Long hair and blue jeans are about the only things of value we salvaged from the 60s. The sexual revolution went off the rails when they brought the gays on board, and the lessons of Vietnam seem to have been  forgotten. I don't know if abolishing the draft was such a good thing after all. Military service was kind of a rite of passage in those days. Whether you went or didn't go, you were never quite the same afterwards. I don't think  kids today have to face anything like that, and look how they're turning out.

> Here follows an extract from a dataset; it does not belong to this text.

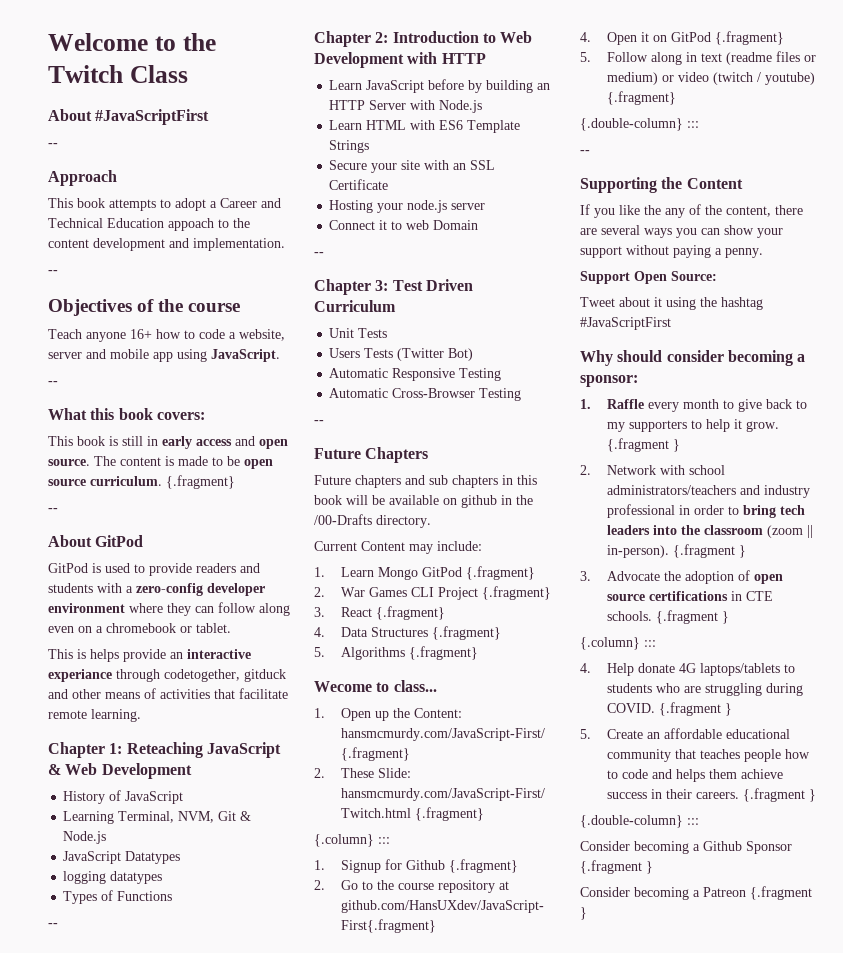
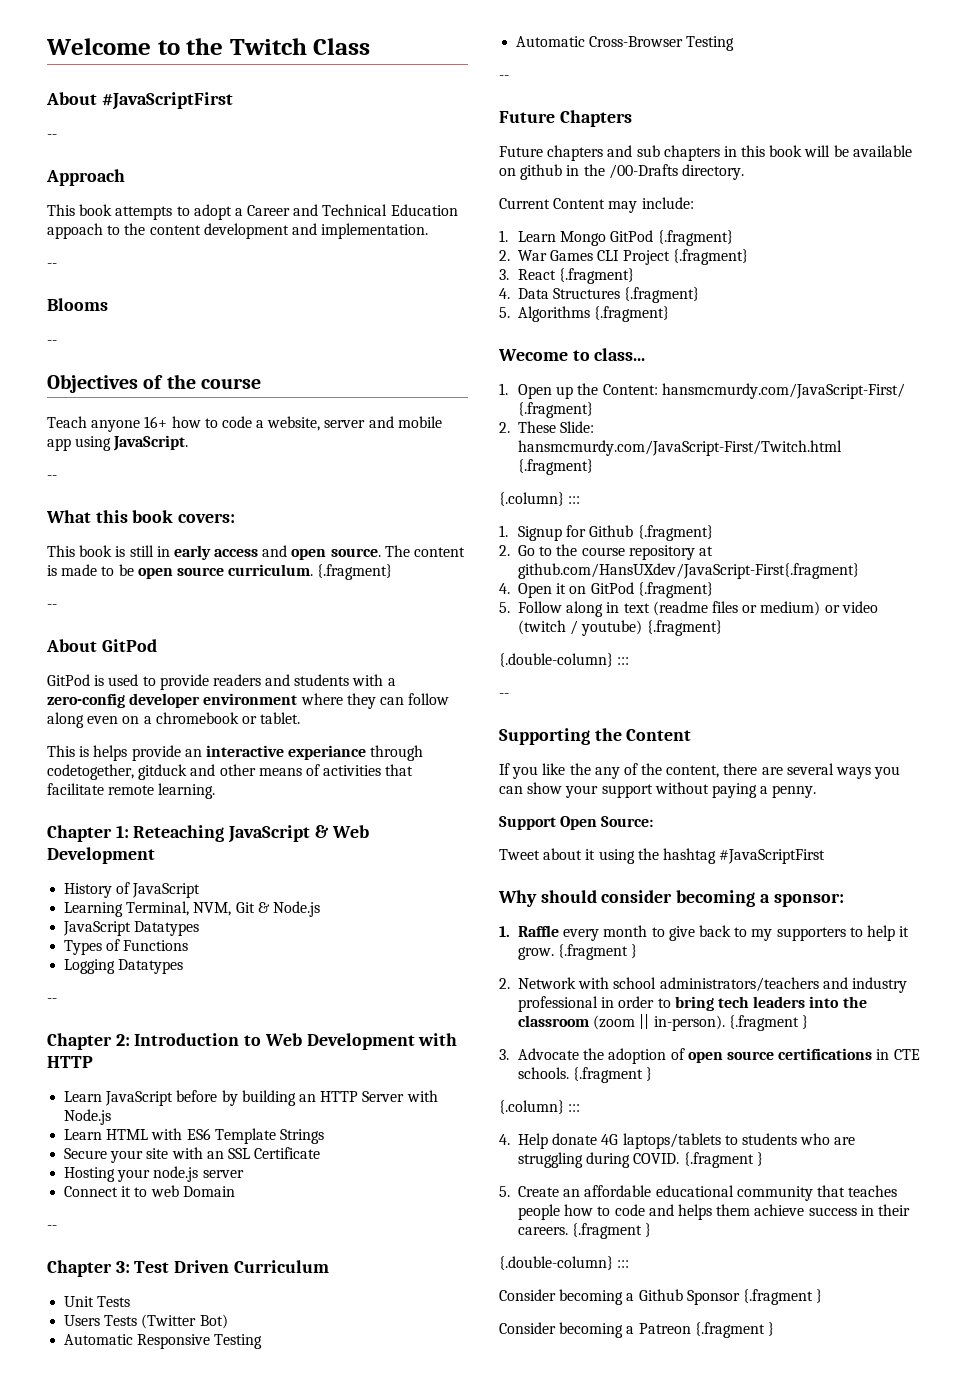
(58, 272) none -> [47,298,108,311] [47,340,57,345] // Blooms // --
[63,871,163,884] // logging datatypes -> (200, 928) none
(173, 896) none -> [64,959,184,974] // Logging Datatypes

I'm surprised that the blue jean thing didn't make a splash in your school. Maybe it did and you weren't paying attention because something else was going on in your life. Back in the 70s, I read an article about it in Reader's Digest. They didn't mention the student council aspect of it, so maybe that was only in our school. They did say, however, that there was a big push all over the country to eliminate blue jeans from the American scene. The reason it ultimately failed was that we all grew up and took over the country. Looking back on it now, I can see where it was part of the Master Plan all along. Blue jeans were the pants that won the west, and are as much a part of our heritage as the six shooter and the saddle carbine. I can see them now, in their smoke filled rooms plotting against us: "First we go after the blue jeans, then the guns, then the cars. After that, there will be nothing left of the American heritage worth fighting for and they (meaning us) will just lay down and passively allow us to clamp on the shackles." Good thing we stopped them when we did!

Speaking of heritage, I'm sure I mentioned before that the Bible is an important part of our literary and cultural heritage. Whether or not we believe in it religiously, I don't see how we can ignore it when we talk about morality. That would be like talking about politics without mentioning the Constitution. I know you don't believe in that either, but it's there, like the elephant in the closet.